EU General Court backs Western Australia board in plant variety dispute

US apple brand Pink Lady America has failed in its bid to have an Australian-owned community plant variety registration overturned at the EU General Court.

In its judgment, handed down today, September 24, the General Court ruled that the Community Plant Variety Office (CPVO) was correct in determining that the Western Australian Agriculture Authority’s (WAAA) Cripps Pink apple variety was novel at the time it was registered.

The legal predecessor of the WAAA, the Department of Agriculture and Food of Western Australia, originally applied to register the Cripps Pink variety with the CPVO in 1995.

In 2014, Pink Lady America filed to have the Cripps Pink registration nullified on the grounds that it lacked novelty under the EU’s Council Regulation (EC) No 2100/94 on Community plant varieties.

Under the terms of that regulation, a variety is considered ‘new’ if it has not been sold in the EU either earlier than one year before the date of application, or four years outside the EU.

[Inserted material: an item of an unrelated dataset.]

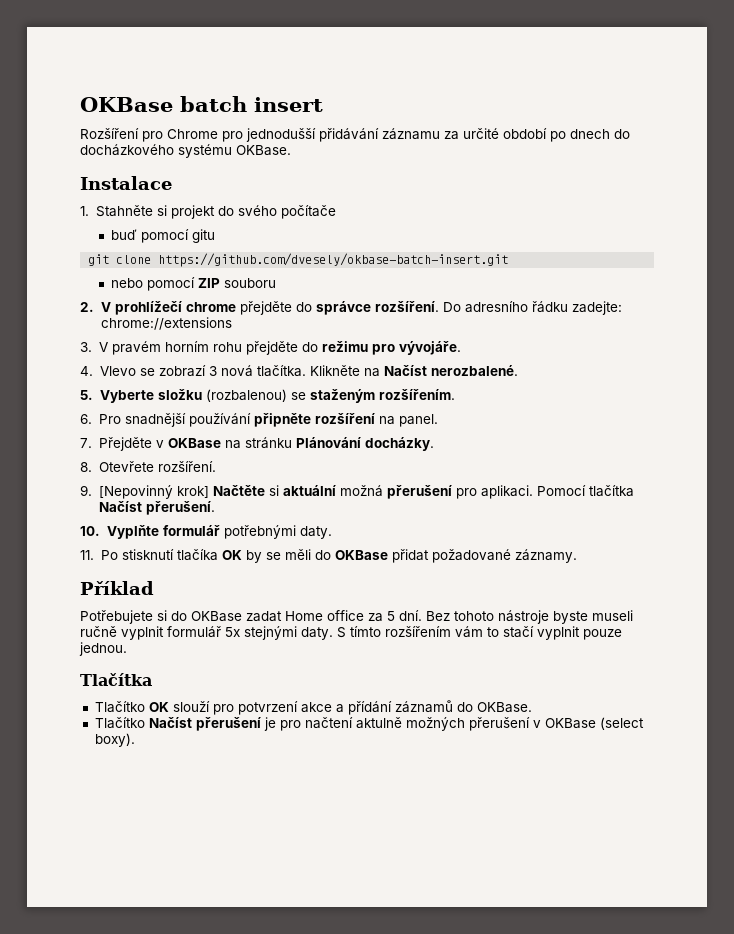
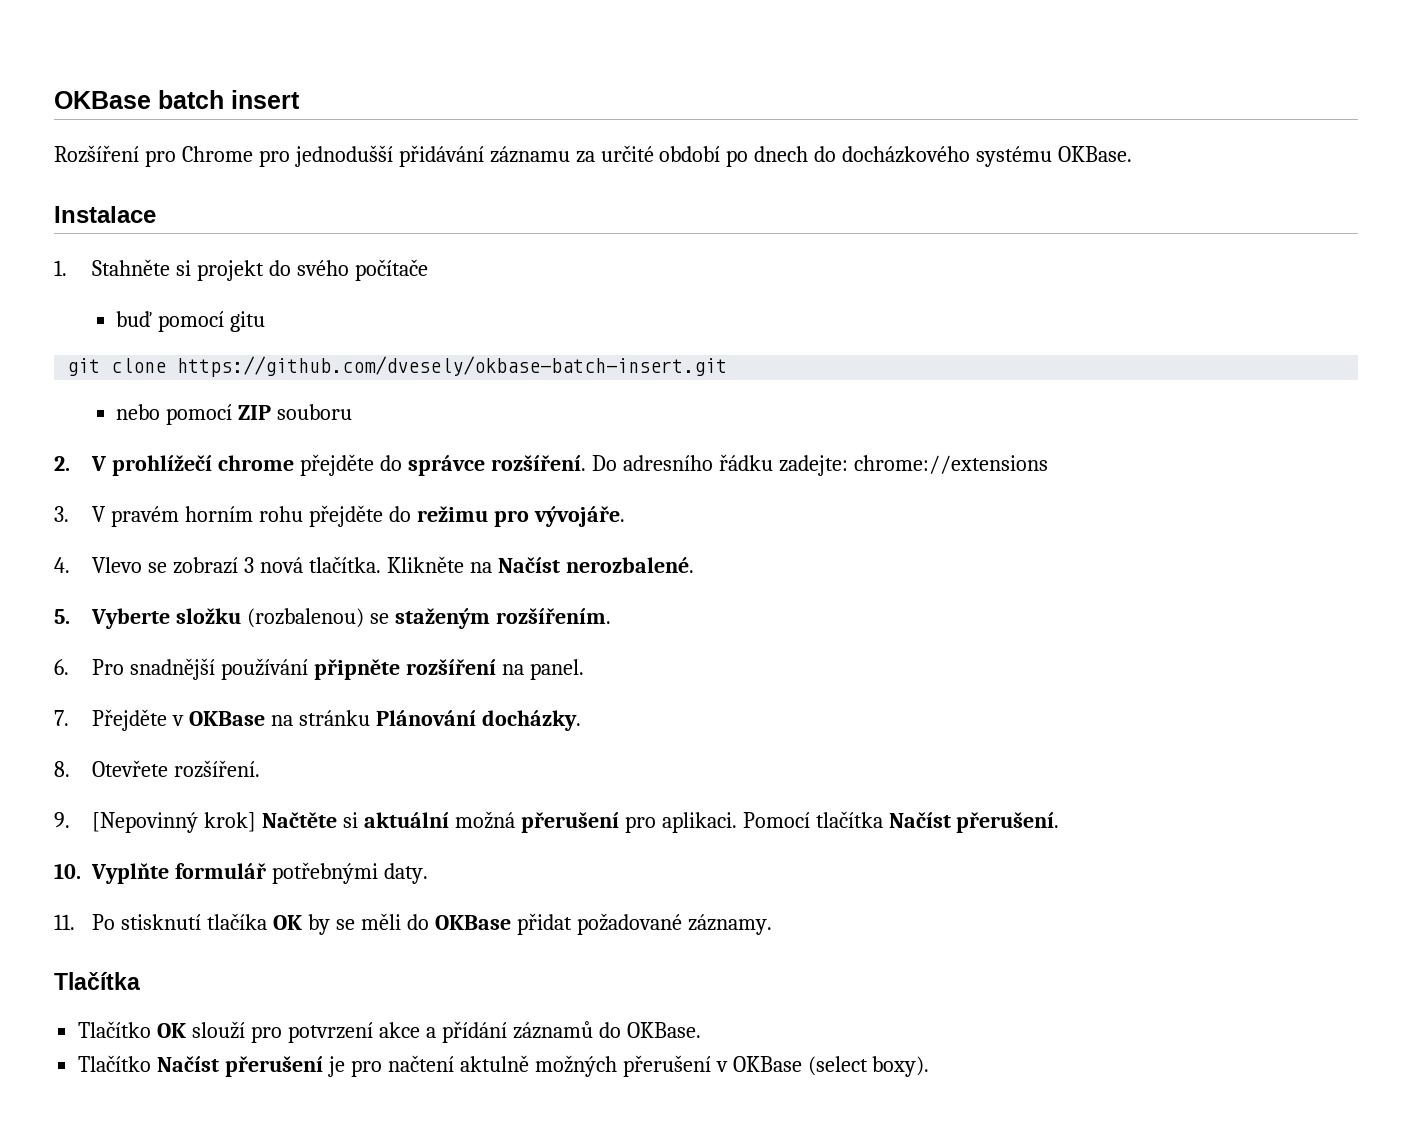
[80,581,154,595] [80,610,633,624] [80,626,622,640] [79,642,127,656] // Příklad // Potřebujete si do OKBase zadat Home office za 5 dní. Bez tohoto nástroje byste museli ručně vyplnit formulář 5x stejnými daty. S tímto rozšířením vám to stačí vyplnit pouze jednou. -> (772, 924) none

In today’s judgment, the court found that the WAAA’s original application for the apple variety was made in 1995, less than one year after the regulation entered into force.

The General Court ruled that the WAAA was therefore entitled to a grace period of six years before the regulation became law in 1995 for sales of the Cripps Pink apple within the EU, or six years before the filing of the plant variety application for sales outside the EU.

The court said no evidence had been submitted showing sales of the apple variety in the EU more than six years before the regulation came into effect.

According to the court, the submitted evidence only showed use of the variety outside of the EU before the six year grace period for non-commercial purposes.

As such, the variety was still ‘novel’ when the application was filed in 1995, the court concluded.

Pink Lady America had also cited a decision of the Chilean Tribunal of Industrial Property, which found the Cripps Pink registration in that country to be void owing to a lack of novelty.

According to the General Court, however, “the CPVO and, where appropriate, the courts of the EU are not bound by a decision made in a third country”.

The Pink Lady brand is owned by US company Proprietary Variety Management, which describes itself as a “global IP and commercialisation company for new fruit varieties”.